“Portuguese slavery inherited the Roman peculium, the practice by which slaves could have their own property and reap the fruits of their work. Portuguese slavery, like its Spanish counterpart, rested heavily on the Roman, Visigothic, and Muslim law and practice. That is, slavery was a temporary situation in which freedom was always the ultimate goal. In the search for workers, Portuguese colonizers used different free and coerced labor, including free workers, Iberian migrants, and Berber or black African slaves; all were put to work (under various terms) on the islands. However, the preference for slave labor on the Atlantic islands later influenced the labor patters the Portuguese would use in plantation Brazil. “
“Slavery had long been known in Iberia, but slaves never constituted more than a small percentage of society. By 1492, although more than 35,000 black slaves had been introduced in Portugal, most of them were intended to be reexported to other European markets and to the Americas. By 1550, there were 9,500 African slaves in Lisbon–comprising nearly 10 percent of the total population–and 32,370 slaves and 2,580 freedmen in Portugal as a whole. Black slaves increasingly replaced slaves from other racial origins as the Portuguese became less involved in the wars against the Turks in the Mediterranean and in general against Muslims.”
“The Moors were visible in Portugal in the most southern part of the country, where a relatively large population of Christianized Moors (Moriscos) toiled the fields and worked as artisans in towns and cities. The term Moors, derived from Mauritania, designated those Muslims and their descendants from the north of Africa who established themselves in Spain through different waves of Islamic invasions beginning in 711. In general, the Christian monarchs, who conquered Iberian dominions from Islam during the Middle Ages respected the customs and religion of the Mudejar, or Muslims among Christians, in exchange for obedience and heavy taxes. These mudejars, in spite of their marginal status, reached important numbers at given times and places.”

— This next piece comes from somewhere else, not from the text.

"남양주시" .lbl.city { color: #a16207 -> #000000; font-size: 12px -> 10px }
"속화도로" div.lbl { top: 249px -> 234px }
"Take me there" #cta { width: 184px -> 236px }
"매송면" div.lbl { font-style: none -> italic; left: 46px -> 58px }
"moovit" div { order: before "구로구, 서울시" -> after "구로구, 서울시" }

“Towards the end of the fifteenth century, mudejars constituted a minority in Castile and Navarre. On the other hand, in the Kingdom of Granada, the mudejars vastly outnumbered old Christians. Large groups of Moors also resided in Aragon and, above all, in Valencia, where nobles received and protected them in their seigniorial dominions in exhcange for submission and cheap labor. In spite of apperanaces, there was always a fraigle equilibrium in the coexistence not convivencia (harmonious cohabitation), between Muslims and Christians.”

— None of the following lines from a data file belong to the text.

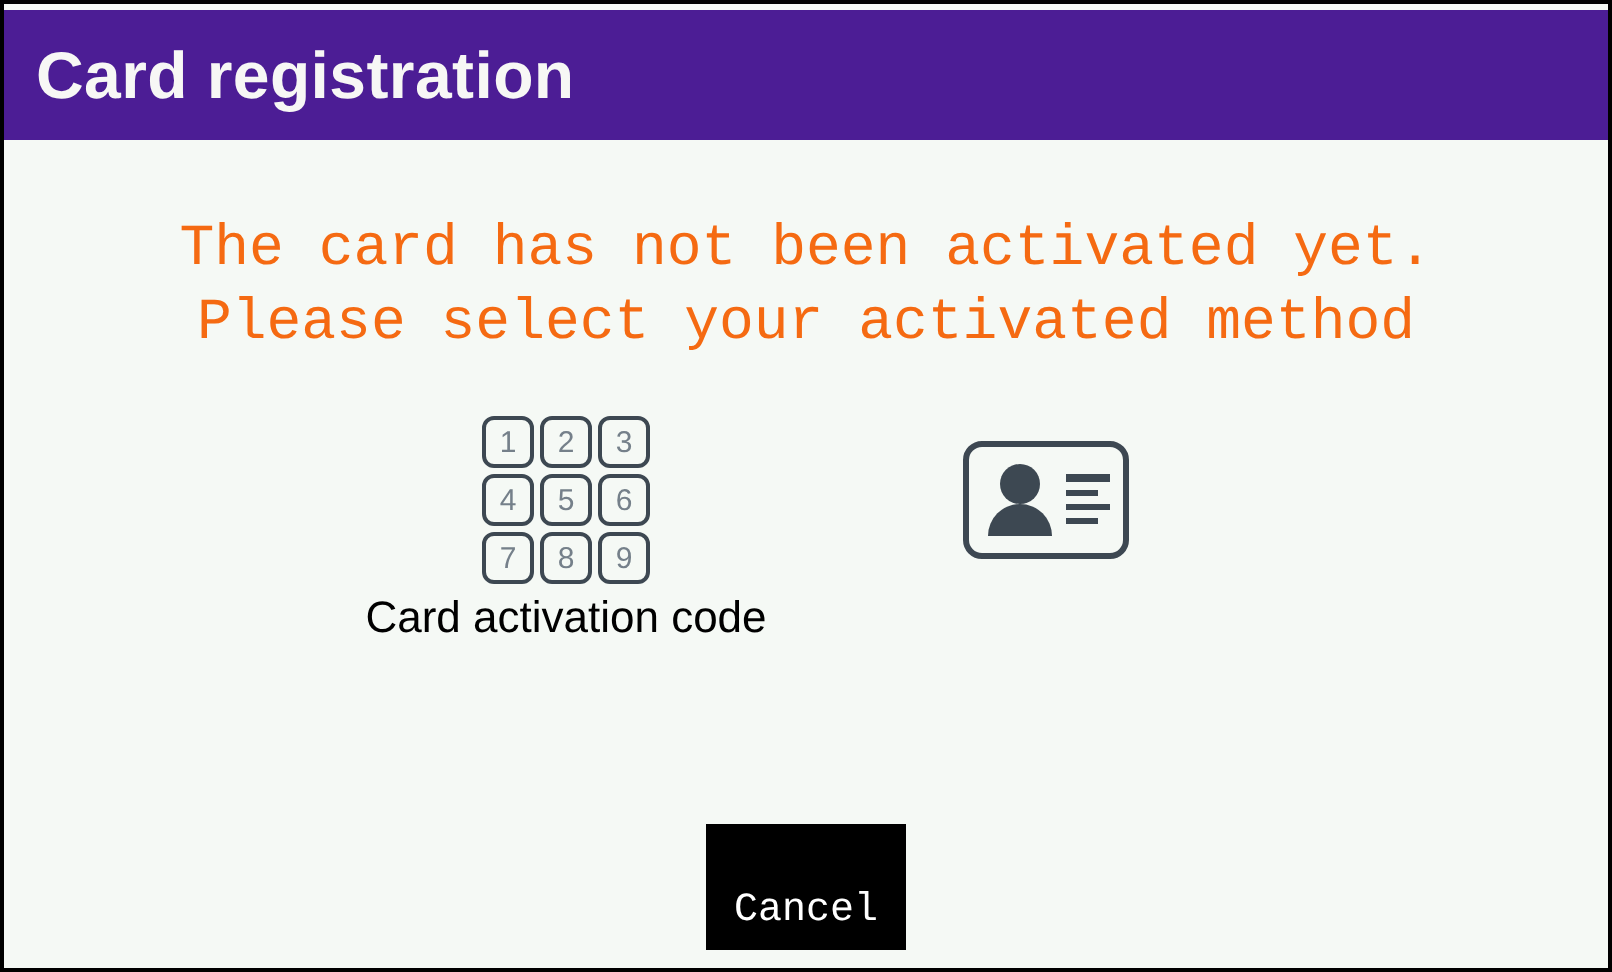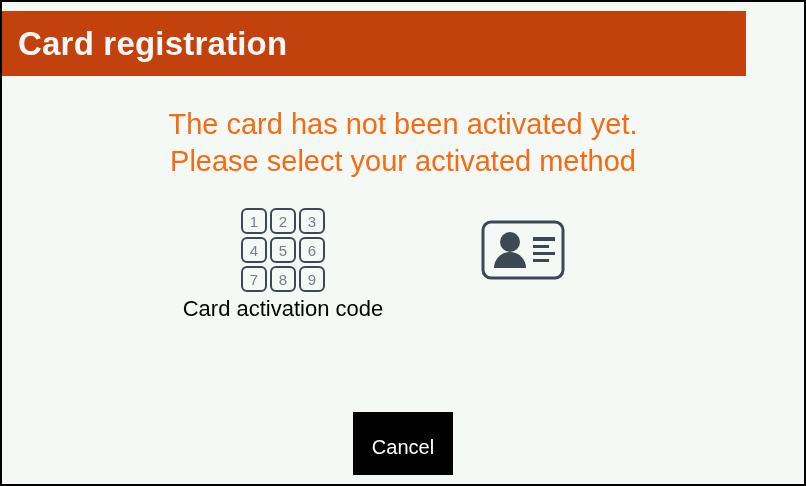"Card registration" .header { background: #c2410c -> #4c1d95; top: 9px -> 3px; width: 744px -> 802px }
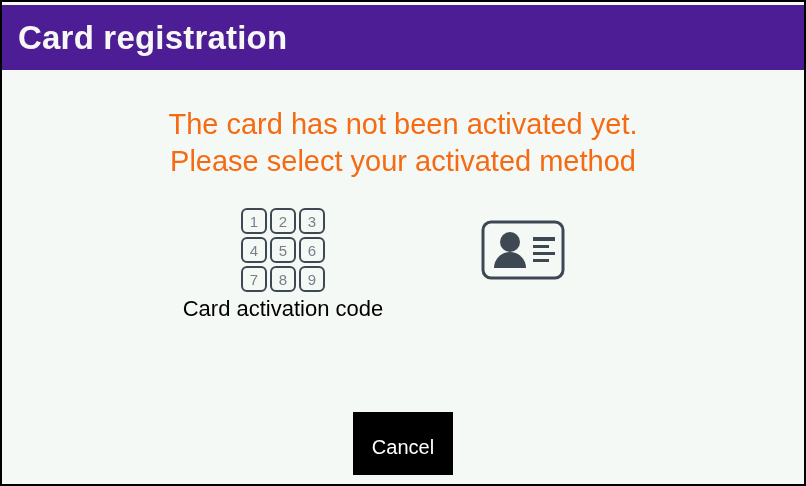"The card has not been" .instruction-line { font-family: none -> Liberation Mono, monospace }
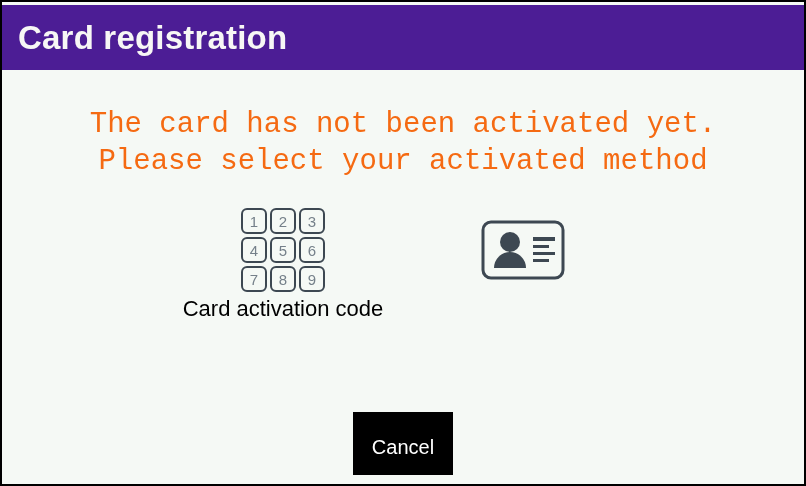"Cancel" .cancel-button { font-family: Liberation Sans, sans-serif -> Liberation Mono, monospace; padding: 4px -> 12px }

“In addition to an ancestral hatred, those Chistians who, encouraged by the Crown, settled in the Moors’ territory also usurped their principal economic resources. At the same time, ecclesiastical authorities persistently worked to coerce and to assimilate the Islamic population. Together, these circumstances produced an inevitable clash of civilizations. Such confrontations culminated in the rebellion of the Moors of the Alpujarras region of Granda in 1499, which led the Catholic Monarchs to order the general conversion of all the mudejars of Granada to Christianity and the expulsion of those who refused baptism. The forcefully converted were known as Moriscos or new Christians. Although Charles V conceded the moriscos forty years grace from the Inquisition in order to achieve full integration in the Christian population many continued practicing their religion and defending their customs against the acculturating policies of Church and Crown.”

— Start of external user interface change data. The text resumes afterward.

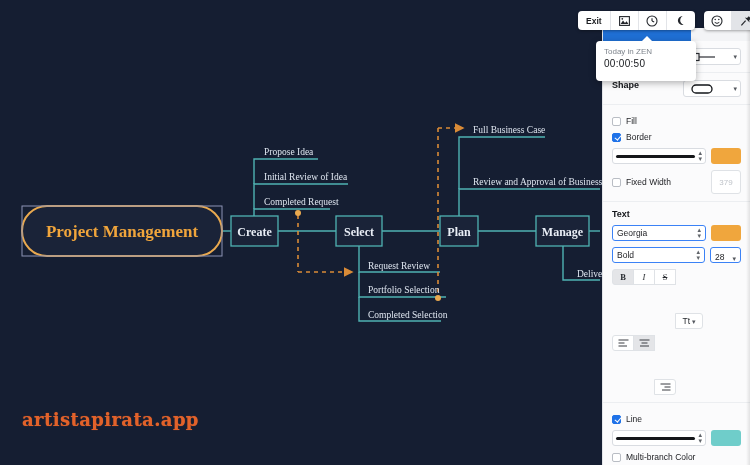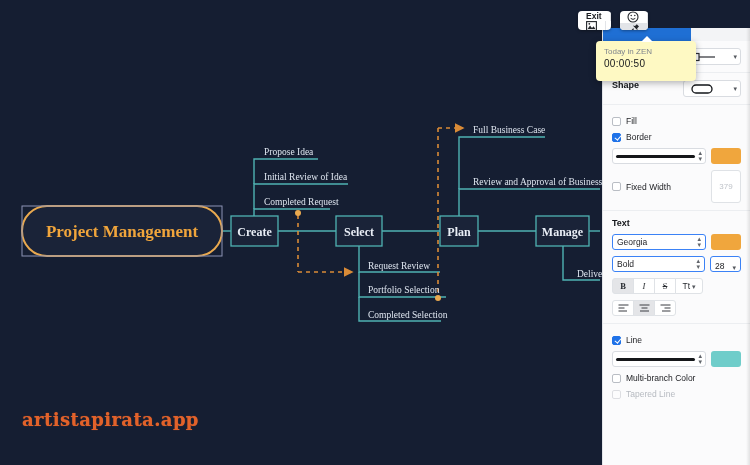"Exit" .tgrp { flex-direction: column -> none }
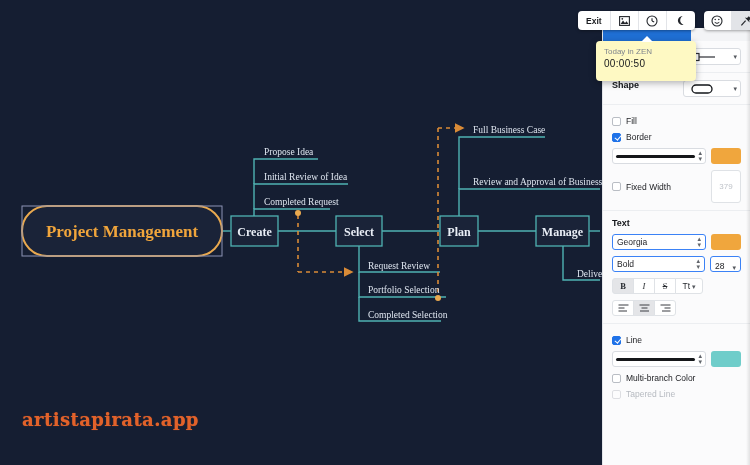"Today in ZEN" #tooltip { background: #fef9c3 -> #ffffff }
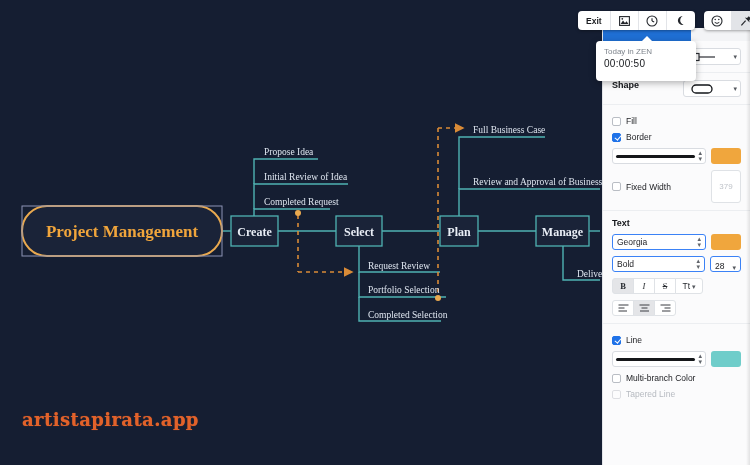"379" .numfield { height: 33px -> 24px }
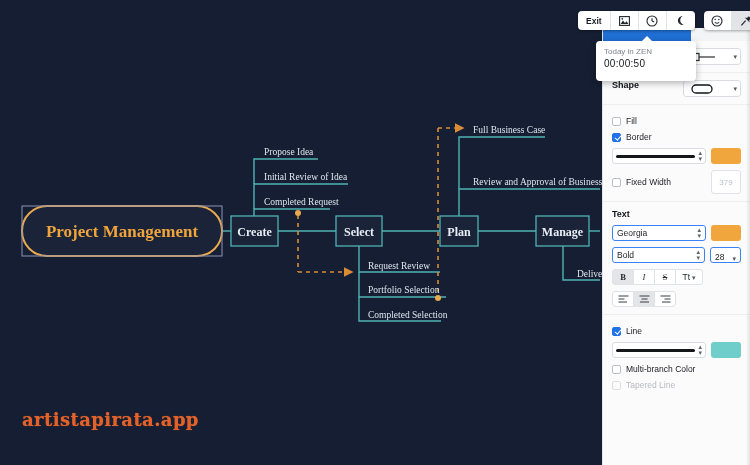"Tt" .tbtn:last-child { margin-top: none -> 44px }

“The title and the practice of granting hidalgo status for meritorious service to the Crown began when the Christian kings of the northern peninsula first set out on the Reconquista, the campaign to drive the Moors from the Iberian Peninsula, a quest that lasted more than 700 years. By 1492, when the southernmost Moorish stronghold of Granada was finally overcome and Jews were also compelled to convert to Christianity, it became all the more imperative for men from central and southern Iberia, especially those whose purity of blood (religious heritage) might otherwise be questioned, to validate their loyalty, merit, and service by somehow achieving the status of Hidalgo.”